SaaS does have the impact of shrinking whatever datacenter you have: fewer apps. Support costs also decline. Office 365 is a leading example of that. That frees up server admin cycles to deal with the specialized apps, VDI, etc.
UCS and converged infrastructure do the same. You can run a medium-sized business out of one UCS chassis. And if you’re doing that, why not stick it in a colo? This fits into the one-to-a-few racks (cabinets) size range.
In conjunction with this, I’ll note Ivan Pepelnjak’s blog about only needing two top-of-rack switches in a datacenter. I did similar math a while ago, and keep updating it. You can run a lot of VMs in a UCS chassis, and three to four times as many in a rack. You might need two switches to interconnect all that, or two racks of such chassis. Even years ago, the math came out to 1000-2000 VMs, depending on how much CPU and RAM they use. You’ve got to be a pretty big company to need more than that. Heavy virtualization = “Honey, I Shrank the Datacenter.”
So once you’ve done a good job of virtualizing, this could be another incentive to move things to a colo. It costs less to put a shrunken datacenter into a colo. Dare we refer to a non-virtualized datacenter as “bloated”?
Combining this with a colo-centric WAN works well. We are seeing more and more customers shifting to this. It provides better datacenter redundancy and security than a datacenter in costly office space.
In one case, it helped anticipate moving the organization to a new building: The customer moved the datacenter to colo space, then could focus solely on standing up the new building user space, WAN link to the datacenter, and moving users. (Pro tip, thanks to John and Mark!)

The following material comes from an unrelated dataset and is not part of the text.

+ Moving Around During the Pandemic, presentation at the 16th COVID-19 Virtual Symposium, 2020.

Other data center-related thoughts:
- SSD solid state storage greatly increases IOPS. That moves the bottleneck elsewhere, probably back to CPU and network. Do you know where your bottlenecks are?

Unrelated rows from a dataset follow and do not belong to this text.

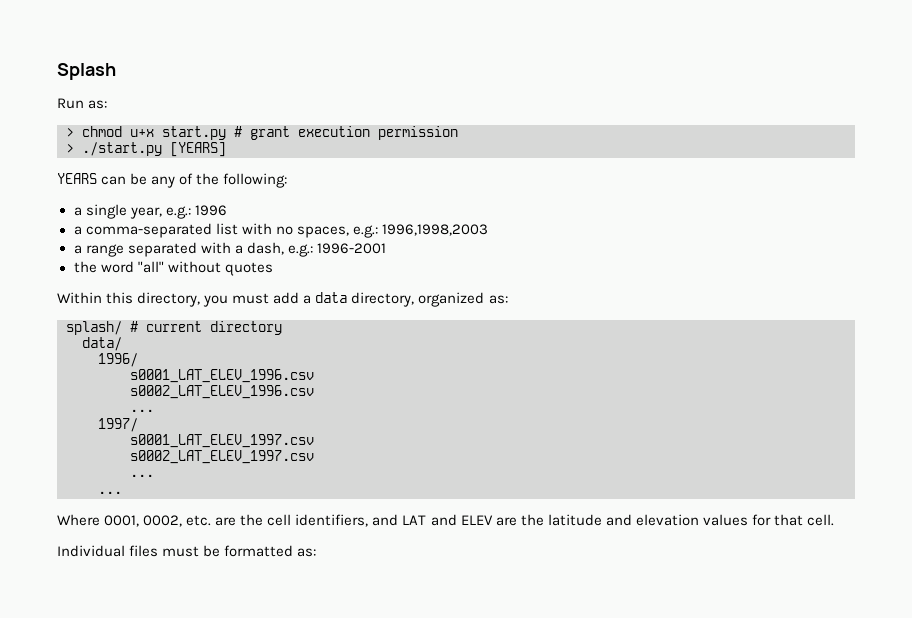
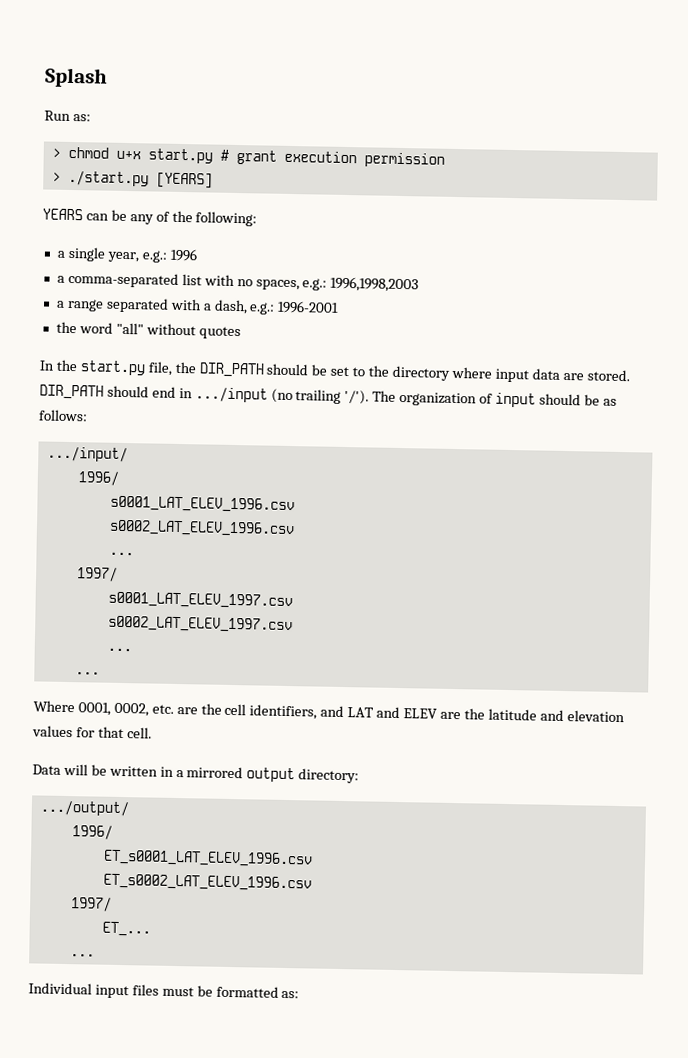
- Within this directory, you must add a data directory, organized as:
- splash/ # current directory
- data/
+ In the start.py file, the DIR_PATH should be set to the directory where input data are stored. DIR_PATH should end in .../input (no trailing '/'). The organization of input should be as follows:
+ .../input/
+ Data will be written in a mirrored output directory:
+ .../output/
+ 1996/
+ ET_s0001_LAT_ELEV_1996.csv
+ ET_s0002_LAT_ELEV_1996.csv
+ 1997/
+ ET_...
+ ...
- Individual files must be formatted as:
+ Individual input files must be formatted as:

- VMware VSAN and similar “hyperconverged” server technologies definitely impose heavier burdens on the network, both bandwidth-wise and regarding stability and reliability. You do monitor up/down, error%, and discard% on all your infrastructure links, don’t you?

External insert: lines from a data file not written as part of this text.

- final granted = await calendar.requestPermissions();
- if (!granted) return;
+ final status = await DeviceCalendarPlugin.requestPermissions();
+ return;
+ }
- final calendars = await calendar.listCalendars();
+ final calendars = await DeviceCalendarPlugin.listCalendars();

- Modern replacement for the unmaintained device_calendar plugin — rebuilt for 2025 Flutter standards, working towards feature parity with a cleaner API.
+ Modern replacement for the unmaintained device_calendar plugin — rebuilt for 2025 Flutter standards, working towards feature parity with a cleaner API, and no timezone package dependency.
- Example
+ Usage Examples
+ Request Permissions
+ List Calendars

- I suspect VMware VSAN (or similar technology) scales to a point then reaches a point of diminishing returns. I’d like to know what that scaling point is. If you know of any good research on this, please share a link via Twitter and/or a blog comment!
Summing up so far
So you’ve moved your datacenter, WAN, and firewalling/network edge to the colo. What’s left is some user access networking at each site, some mix of wired ports and heavy WLAN.
For what it’s worth, NetCraftsmen runs Cisco Jabber out of a colo. I can’t quite say super, since Jabber seems to not reliably auto-detect changes of location/address/web proxy or security device. I’ve learned to restart Jabber whenever I change site. That’s an application issue, not a network issue!